## THE TASK:
Would you repeat the entries below word for word and omit the pictures?

======== DATA PROVIDED

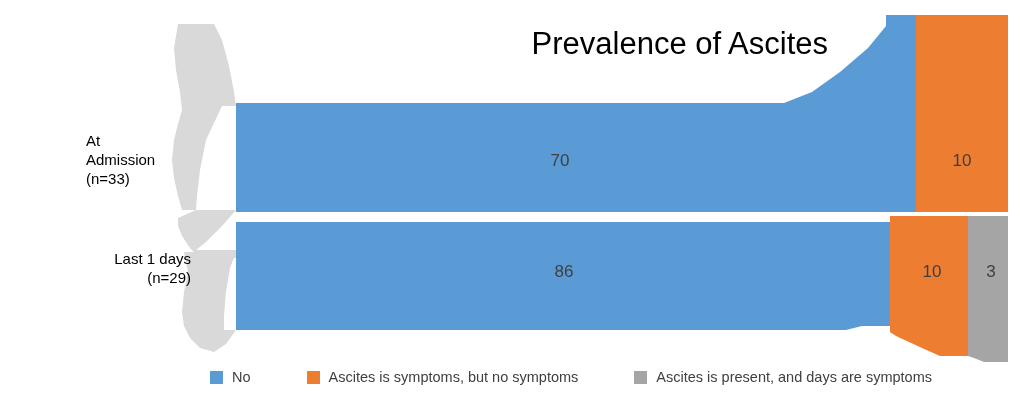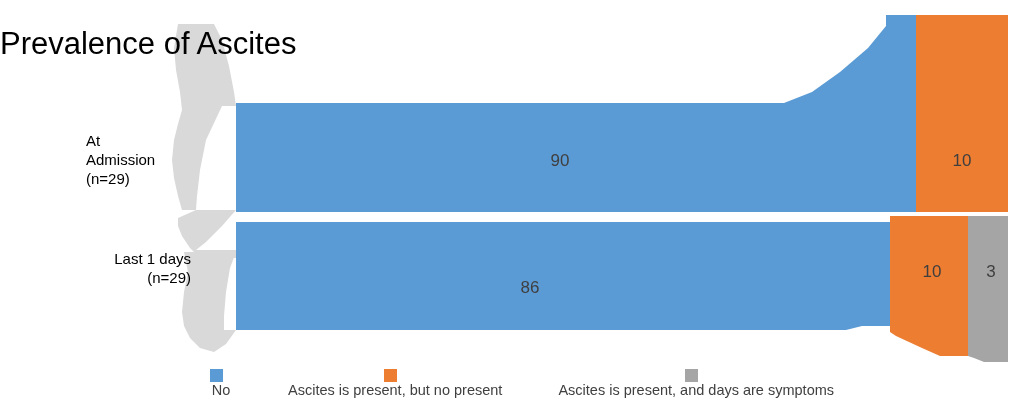"Prevalence of Ascites" .chart-title { text-align: left -> right }
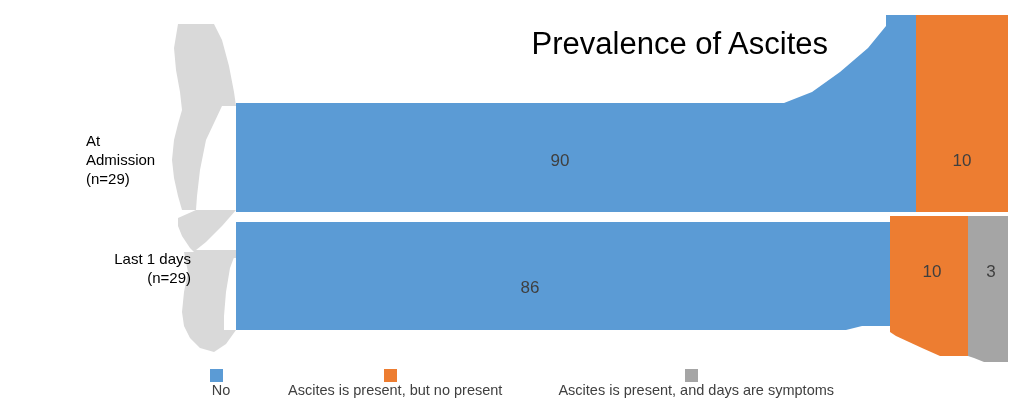"At" div.cat-label { text: 29 -> 33 }
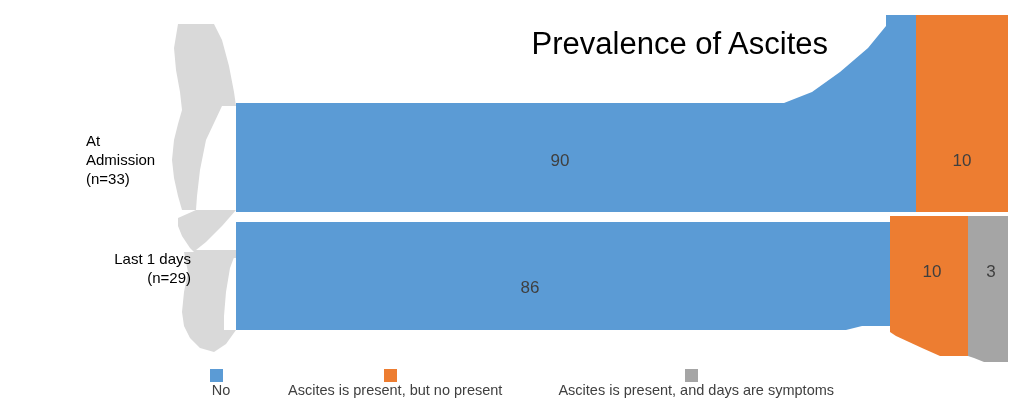"90" div.seg-value { text: 90 -> 70 }
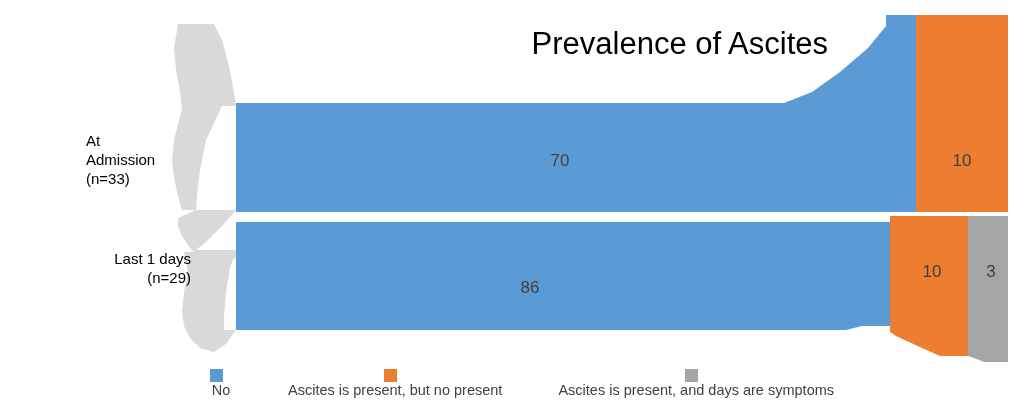"86" div.seg-value { left: 530px -> 564px; margin-top: 16px -> none }
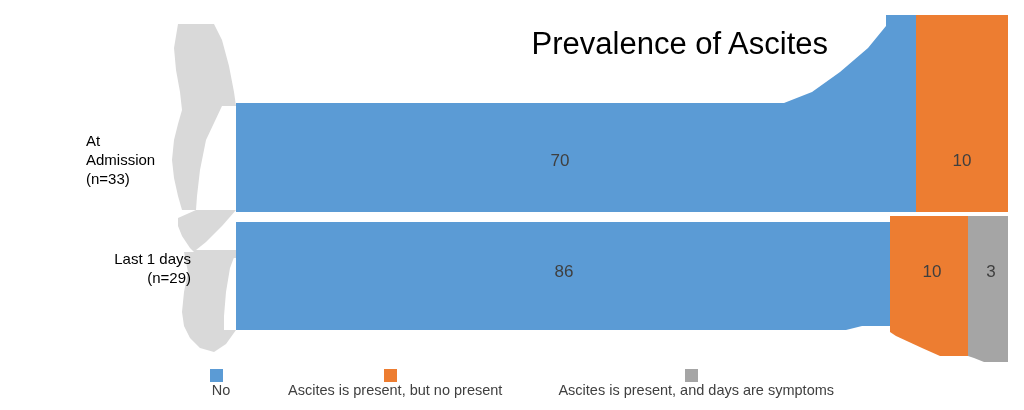"No" .legend-item { flex-direction: column -> row }
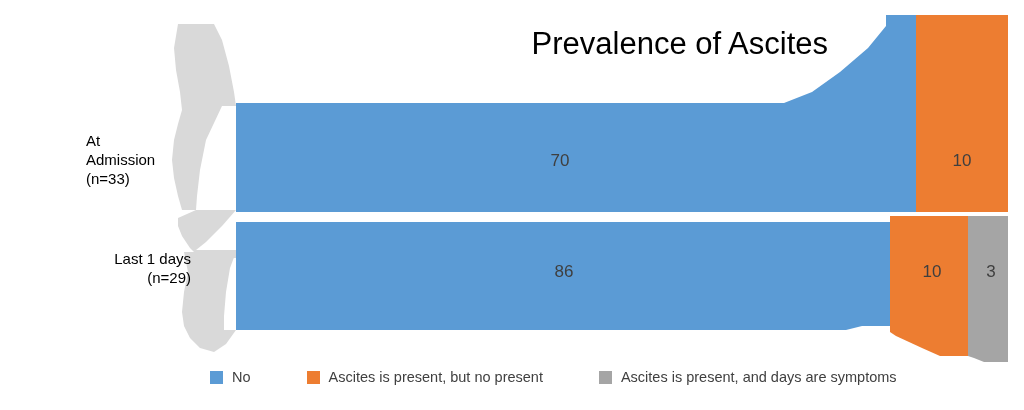"Ascites is present, but no" span.legend-text { text: present, but no present -> symptoms, but no symptoms }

================

## RESULT:
"Prevalence of Ascites" .chart-title { text-align: left -> right }
"At" div.cat-label { text: 29 -> 33 }
"90" div.seg-value { text: 90 -> 70 }
"86" div.seg-value { left: 530px -> 564px; margin-top: 16px -> none }
"No" .legend-item { flex-direction: column -> row }
"Ascites is present, but no" span.legend-text { text: present, but no present -> symptoms, but no symptoms }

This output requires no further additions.